Brattle Principal Judy Chang and Academic Advisor Maximilian Auffhammer were recently featured in a Utility Dive article discussing the effects of climate change on electricity demand and grid operators.

While debates on climate change arise, U.S. electricity system operators have started planning for the costs of global warming and its future effects. The article discusses how average temperatures are rising across the U.S. and that grid operators have been pressed to examine whether they have adequate capacity to meet higher power demand and sharper spikes in peak load. According to a study by the National Academy of Sciences, co-authored by Dr. Auffhammer, projected temperature increases will raise average electricity demand and average peak demand, which could require $120 billion to $180 billion in new natural gas peaker plants.

“The study asks what pressure that increased peak demand will put on the U.S. electric power system,” said Dr. Auffhammer. “It is not what is actually going to happen, but what the system is working against.”

To further explain climate change’s effects on grid operators, the article highlights the future plans of five transmission system operators, and discusses the concept of co-optimized planning and the use of transmission investment.
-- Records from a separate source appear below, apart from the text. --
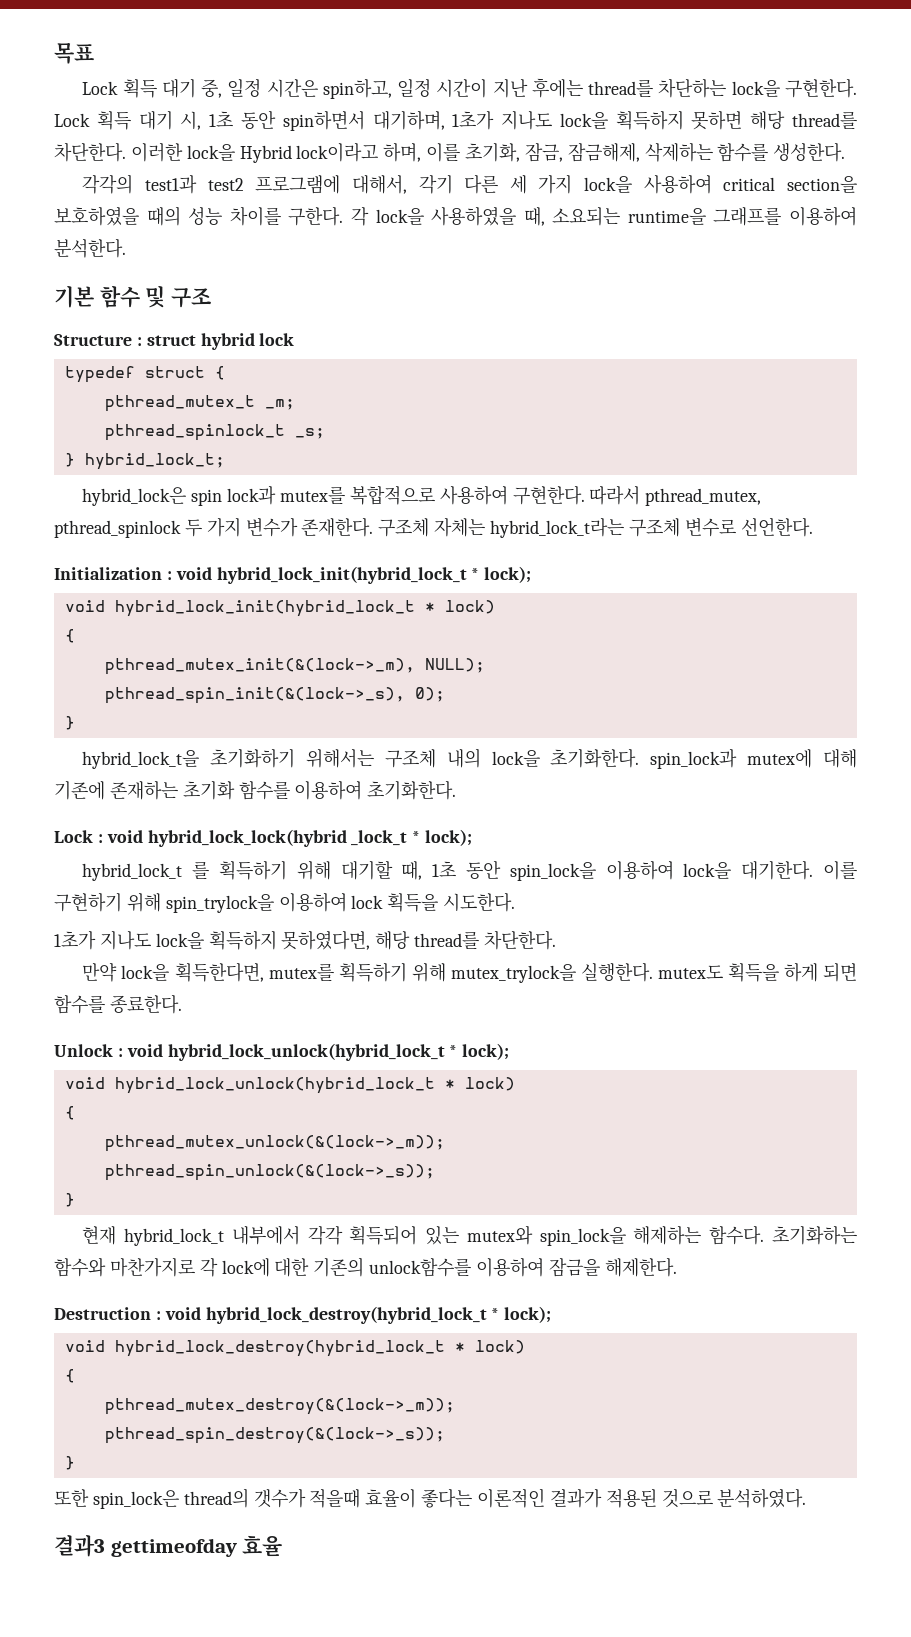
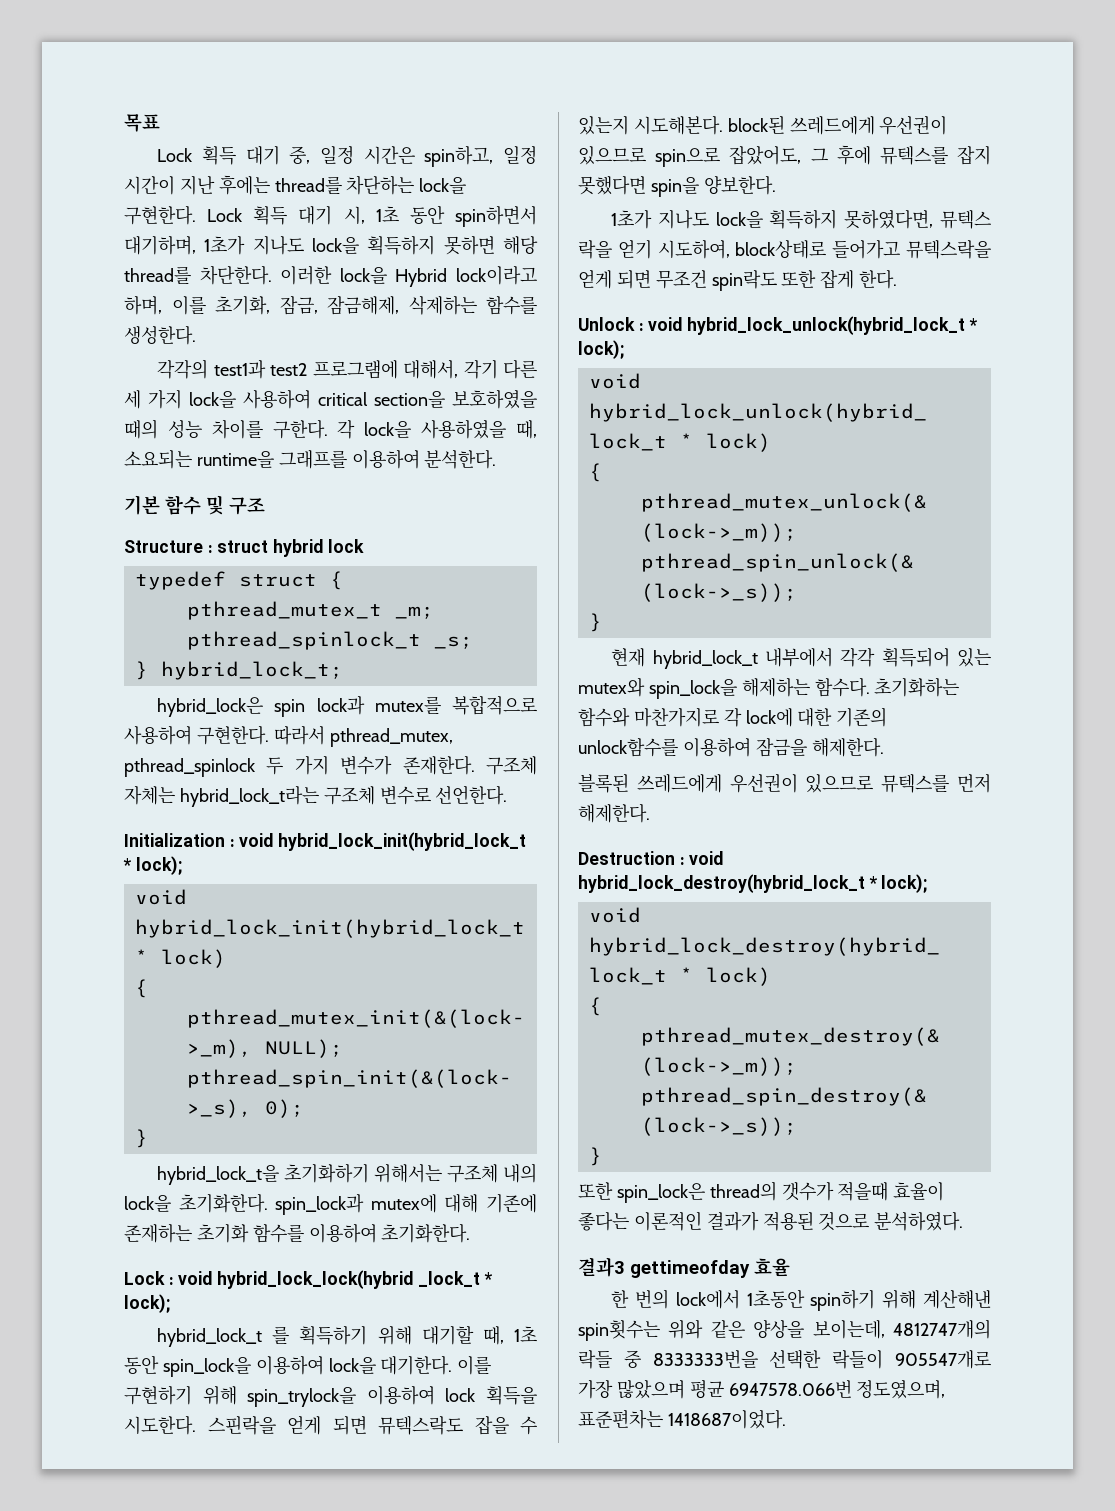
(516, 902) none -> [207,1416,537,1435] [578,115,948,135] [578,145,992,167] [578,175,776,197] 스핀락을 얻게 되면 뮤텍스락도 잡을 수 있는지 시도해본다. block된 쓰레드에게 우선권이 있으므로 spin으로 잡았어도, 그 후에 뮤텍스를 잡지 못했다면 spin을 양보한다.
[375,930,557,950] [82,962,858,983] [54,994,182,1014] 해당 thread를 차단한다. // 만약 lock을 획득한다면, mutex를 획득하기 위해 mutex_trylock을 실행한다. mutex도 획득을 하게 되면 함수를 종료한다. -> [940,210,991,229] [578,240,991,259] [578,269,898,291] 뮤텍스 락을 얻기 시도하여, block상태로 들어가고 뮤텍스락을 얻게 되면 무조건 spin락도 또한 잡게 한다.
(677, 1267) none -> [578,774,991,793] [578,803,650,823] // 블록된 쓰레드에게 우선권이 있으므로 뮤텍스를 먼저 해제한다.
(283, 1546) none -> [611,1289,991,1311] [578,1319,991,1341] [578,1350,991,1369] [578,1379,946,1399] [578,1409,786,1429] // 한 번의 lock에서 1초동안 spin하기 위해 계산해낸 spin횟수는 위와 같은 양상을 보이는데, 4812747개의 락들 중 8333333번을 선택한 락들이 905547개로 가장 많았으며 평균 6947578.066번 정도였으며, 표준편차는 1418687이었다.

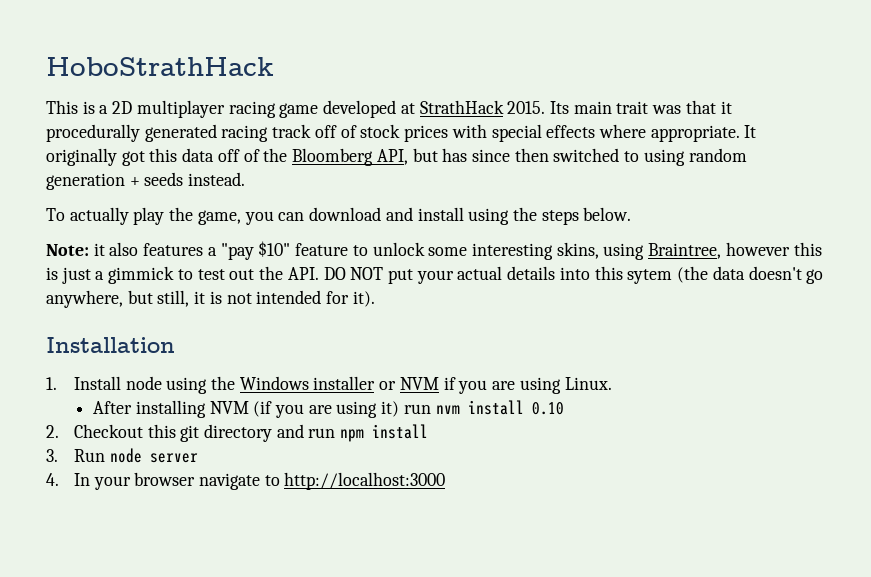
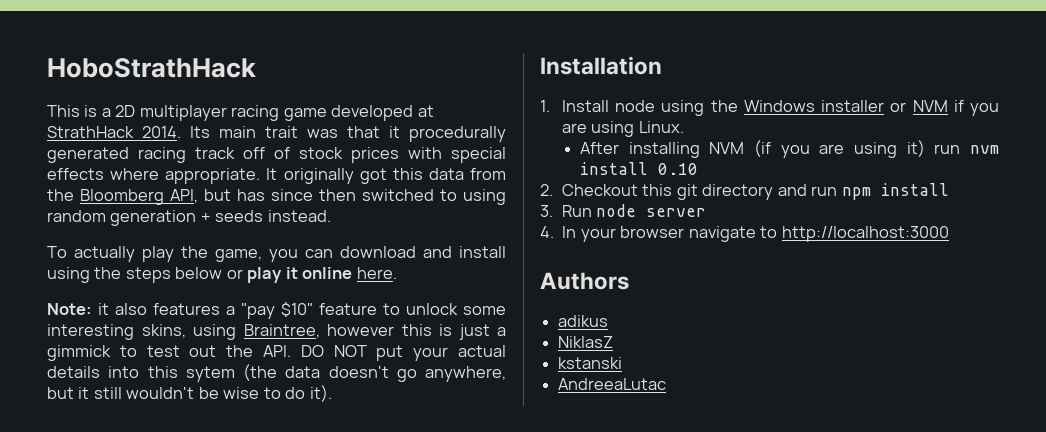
[507,101,546,114] 2015. -> [142,126,181,138] 2014.
[217,149,260,162] off of -> [470,168,506,180] from
[583,207,632,221] below. -> [175,267,397,283] below or play it online here.
[157,290,350,307] still, it is not intended for -> [78,387,306,399] it still wouldn't be wise to do
(446, 481) none -> [540,272,629,290] [558,315,609,327] [558,336,614,348] [558,357,623,369] [558,378,667,390] // Authors // adikus // NiklasZ // kstanski // AndreeaLutac

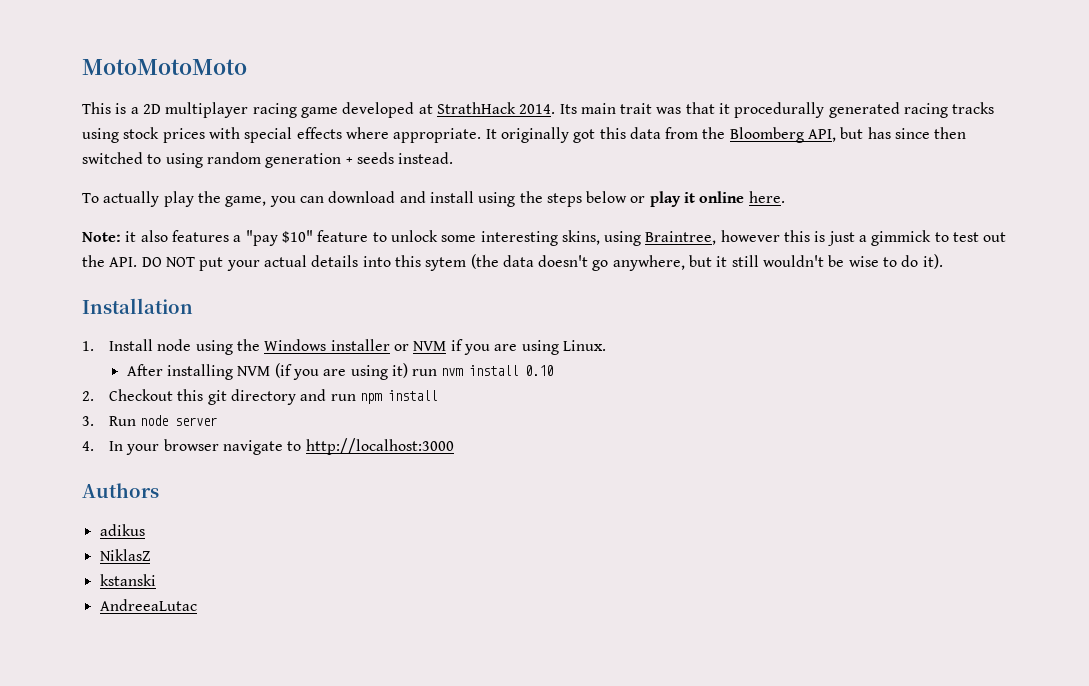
[47,58,256,78] HoboStrathHack -> [82,59,247,75] MotoMotoMoto
[195,147,290,159] track off of -> [952,102,995,114] [82,128,119,143] tracks using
According to Dr. Chang, co-optimized planning is the most cost-effective way to use transmission as insurance against the uncertainties that scenario planning reveals.

“If you co-optimize planning for both transmission and generation simultaneously, you can save a lot of cost on generation for a bit more cost for transmission,” said Dr. Chang. “And that transmission can bring a lot of benefits to the grid along with lower cost generation.”

The article, “How climate change will stress the grid and what ISOs are doing about it,” is available on the Utility Dive website.